パッケージのインストールが完了したら、ソリューションエクスプローラーで「 Python 64-bit 3.5(global default) 」を展開し、「 pyodbc 」がインストールされていることを確認します。
pyodbc のインストールを確認したら、ソリューション エクスプローラーから拡張子が .py のファイルを開き、 スクリプトをコーディングします。コーディングの内容については、以下の内容をご参照下さい。
#pyodbcのインポート
import pyodbc
#接続先 SQL Server 名
server = 'SQL Server 名'
#接続先データベース名
database = 'データベース名'
#SQL Server 認証で使用するログイン名
username = 'ログイン名'
#SQL server 認証で使用するパスワード
password = 'パスワード'
#SQL Server 、 Azure SQL Database への接続
#Windows 認証の場合
cnxn = pyodbc.connect('DRIVER={ODBC Driver 13 for SQL Server}; SERVER='+server+'; DATABASE='+database+'; Trusted_Connection=yes')
#SQL Server 認証の場合
#cnxn = pyodbc.connect('DRIVER={ODBC Driver 13 for SQL Server}; SERVER='+server+'; DATABASE='+database+' ;UID='+username+'; PWD='+ password)
#カーソルのオープン
cursor = cnxn.cursor()
#クエリの実行と行の取得
cursor.execute("SELECT SalesPersonID, COUNT(*) FROM Sales.SalesOrderHeader GROUP BY SalesPersonID ORDER BY SalesPersonID;")
row = cursor.fetchone()
#取得した行の表示
while row:
print(row[0], row[1])
row = cursor.fetchone()
#t1テーブルに行を追加
cursor.execute("INSERT t1 VALUES(1,'test1')")
#トランザクションのCOMMIT
cnxn.commit()
#接続のクローズ
cnxn.close()
pyodbc では、暗黙的なトランザクションが有効になっているため、 INSERT の直後に commit を実行し、トランザクションをコミットしています。 pyodbc の詳細については、以下をご参照下さい。

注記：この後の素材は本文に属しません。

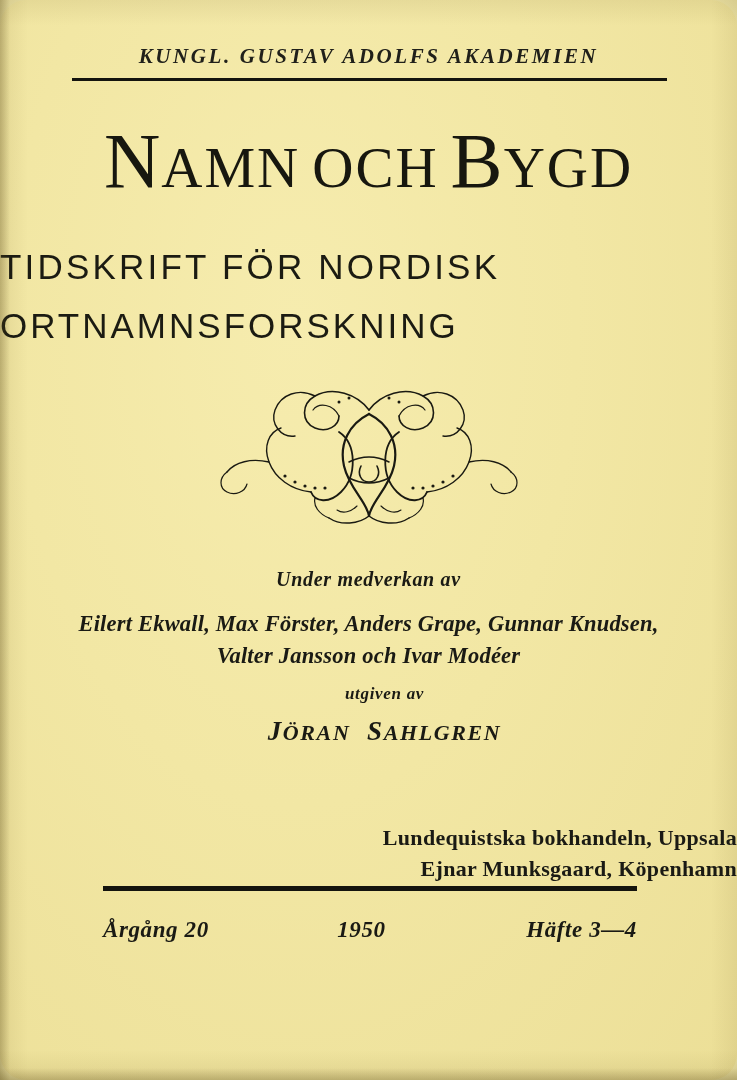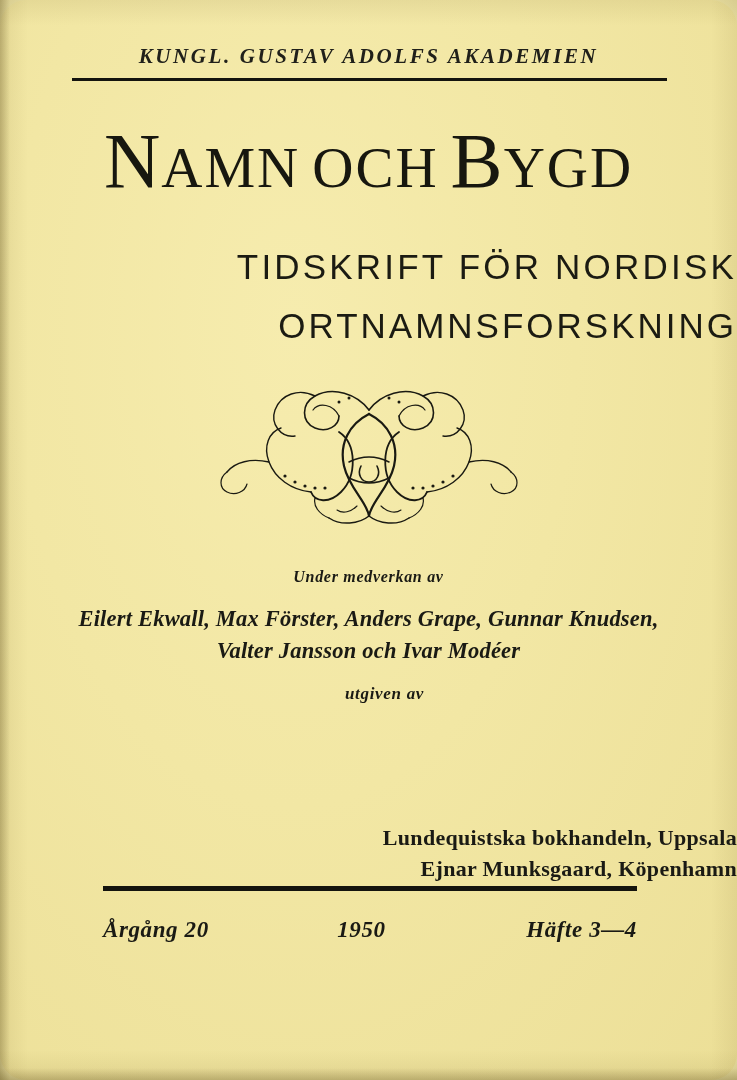--- a/index.html
+++ b/index.html
@@ -98,11 +98,10 @@
     position: absolute;
     left: 0;
     right: 0;
-    text-align: right;
+    text-align: left;
     font-family: "Liberation Sans", sans-serif;
     color: #1b1b12;
     white-space: nowrap;
-    margin-left: 16px;
   }
   .subtitle1 {
     top: 247px;

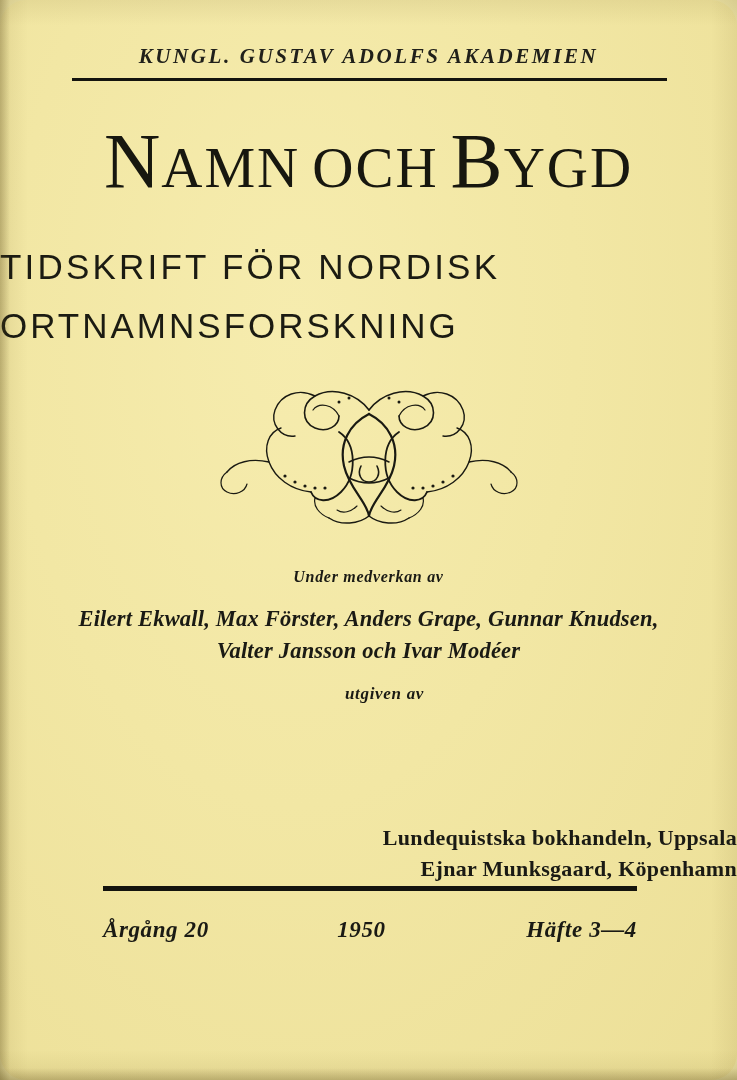--- a/index.html
+++ b/index.html
@@ -134,7 +134,7 @@
     font-family: "Liberation Serif", serif;
     font-style: italic;
     font-weight: bold;
-    font-size: 16px;
+    font-size: 20px;
     letter-spacing: 0.7px;
     margin-bottom: 17px;
   }

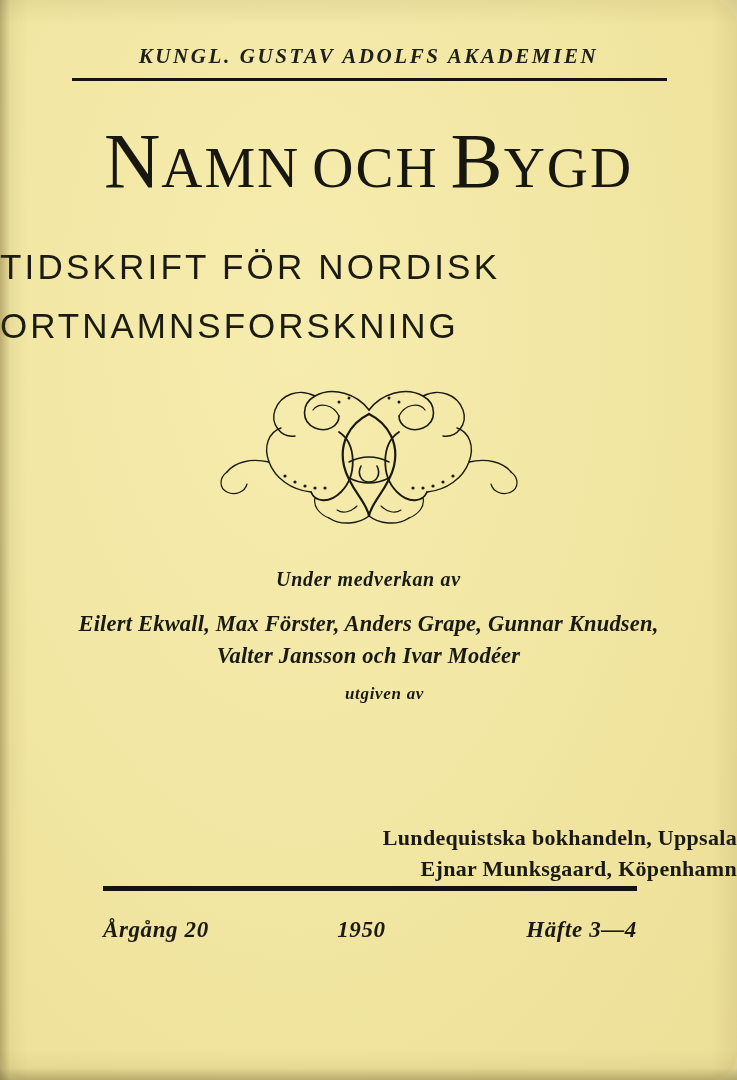--- a/index.html
+++ b/index.html
@@ -296,6 +296,9 @@
 
     <div class="block-editor">
       <div class="editor-lead">utgiven av</div>
+      <div class="editor-name">
+        <span>J</span><span class="small">ÖRAN</span>&nbsp;&nbsp;<span>S</span><span class="small">AHLGREN</span>
+      </div>
     </div>
 
     <div class="block-publishers">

https://mkleehammer.github.io/pyodbc/
Python スクリプトの実行、デバック
記述したスクリプトはツールバーの「開始」、メニューの「デバック」→「デバックの開始」等から実行が可能です。実行すると以下のような画面が起動し、スクリプトが実行されます。
また、 C# 等と同様に Visual Studio の強力なデバック機能を使用し、デバックを行うことも可能です。
今回は、Visual Studio で Python 環境を構成し、 SQL Server 、 Azure SQL Database にアクセスする際の手順とポイントをご紹介しましたが、いかがだったでしょうか ?Python の開発環境としては、 Atom や PyCharm 等がありますが、 ぜひ Visual Studio もご検討下さい。